Chihuahua— The Mexican Social Security Institute (IMSS) continues to lead as the institution with the most complaints to the National Human Rights Commission (CNDH) in the state, accounting for 66.3 percent of the files received until the end of the first half of 2024.
According to data from the National Human Rights Violations Alert System (SNA), from January 1 to June 29 of this year, the CNDH has admitted 211 cases of alleged human rights violations, of which 109 have been concluded.
The IMSS is the institution with the most complaints, with 140 in the entire state; 85 have already been resolved.
The municipality with the highest number of cases is Ciudad Juárez with 83 cases and 46 completed; followed by Chihuahua with 40 cases initiated and 29 completed.
Other municipalities where the Institute has received complaints are Delicias, with four cases, two of them concluded; Camargo, Cuauhtémoc and Parral report three cases and two resolutions in each. In Casas Grandes and Ojinaga, one complaint has been filed and concluded, while in Madera and Santa Bárbara, one complaint has also been filed, but is still in the process of being resolved.
Each file may contain more than one violation. The most recurrent ones have been: failing to provide medical care, with 70 cases; improperly providing public service, with 59; failing to comply with legality, honesty, loyalty and efficiency, with 28; and failing to provide medication, with 18.
Other violations recorded in the SNA include obstructing or denying the provision of social security, with 9; poorly performing medical procedures, with 7, as well as failing to provide hospitalization services and violations of the rights of the elderly.
It should be noted that in 12 cases, the CNDH concluded that no violations were proven.
In contrast, the second authority with the highest number of complaints is the National Institute of Migration with only 23; of these, six have been concluded. It is followed by the National Guard, with only 12 cases, of which four have been concluded, and the Ministry of Welfare with eight, four of which have already been resolved.
The Institute of Social Security and Services for State Workers (ISSSTE), the Federal Electricity Commission (CFE) and the Ministry of National Defense (SEDENA) have five cases.
The agencies with the fewest complaints are the Attorney General’s Office (FGR) and the Decentralized Administrative Body for Prevention and Social Readaptation, with one.
Together, the above agencies represent only 33.7 percent of the complaints filed by citizens before the CNDH.

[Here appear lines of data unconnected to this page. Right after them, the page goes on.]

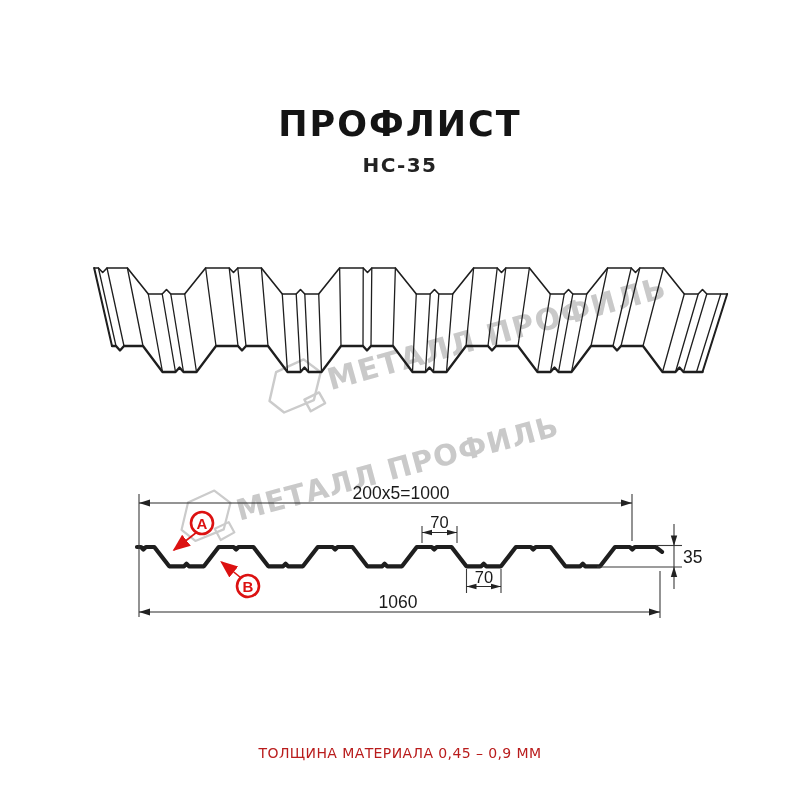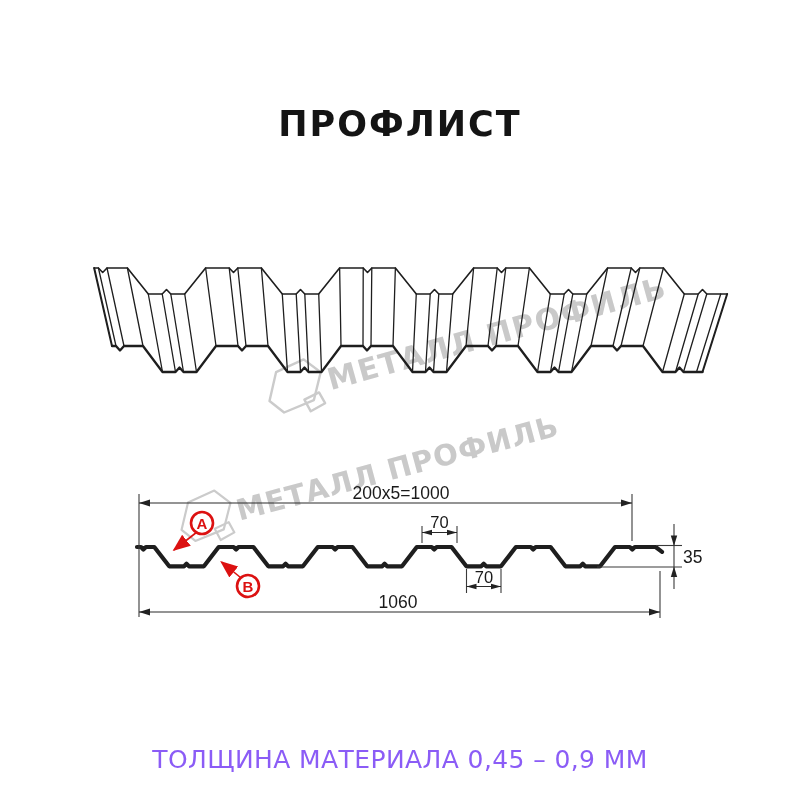--- a/index.html
+++ b/index.html
@@ -22,6 +22,7 @@
 <div id="page">
 
   <div class="title">ПРОФЛИСТ</div>
+  <div class="subtitle">НС-35</div>
 
   <svg width="800" height="800" viewBox="0 0 800 800">
     <defs>

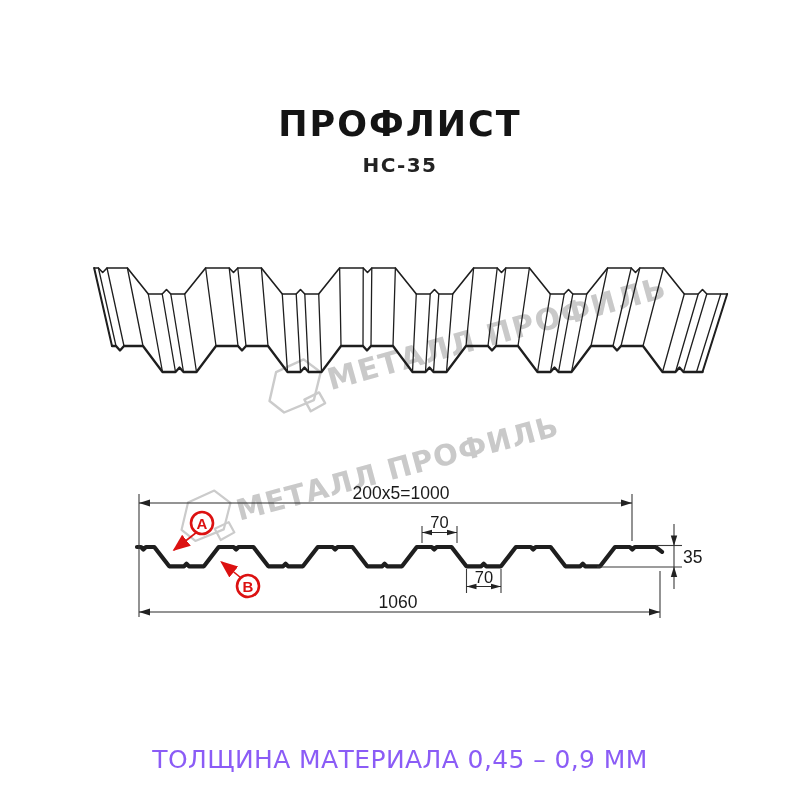--- a/index.html
+++ b/index.html
@@ -10,7 +10,7 @@
   .subtitle{position:absolute;left:0;top:113px;width:800px;text-align:center;
             font-size:20px;font-weight:600;letter-spacing:1.5px;color:#222;}
   .caption{position:absolute;left:0;top:705px;width:800px;text-align:center;
-           font-size:25px;font-weight:500;letter-spacing:0.4px;color:#8b5cf6;}
+           font-size:14px;font-weight:500;letter-spacing:0.4px;color:#b91c1c;}
   svg{position:absolute;left:0;top:0;}
   .dimtxt{font-family:"Liberation Sans",sans-serif;fill:#1a1a1a;}
   .wmtxt{font-family:"DejaVu Sans",sans-serif;font-weight:700;fill:#c9c9c9;}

From 2019 to June 29, 2024, the CNDH initiated 935 files for complaints against the IMSS, of which it concluded 799. According to the SNA, 1,091 human rights were investigated for their defense.
These complaints represent 56.08 percent of the 1,667 that have been filed against the various federal agencies in these five and a half years. In turn, Ciudad Juárez accounts for 53.04 percent of the total, with 496 complaints (419 of them concluded), while Chihuahua has 272 (with 236 concluded).
Among the latest recommendations issued by the Commission against the IMSS is the case of a 27-week-old newborn who died of necrotizing enterocolitis in October 2022, at the General Hospital of Zone No. 6 of Ciudad Juárez.
In its ruling, the CNDH states that the rights to life, the best interests of the child, and the life plan of the mother and father were violated due to staff omissions and lack of adequate medical care.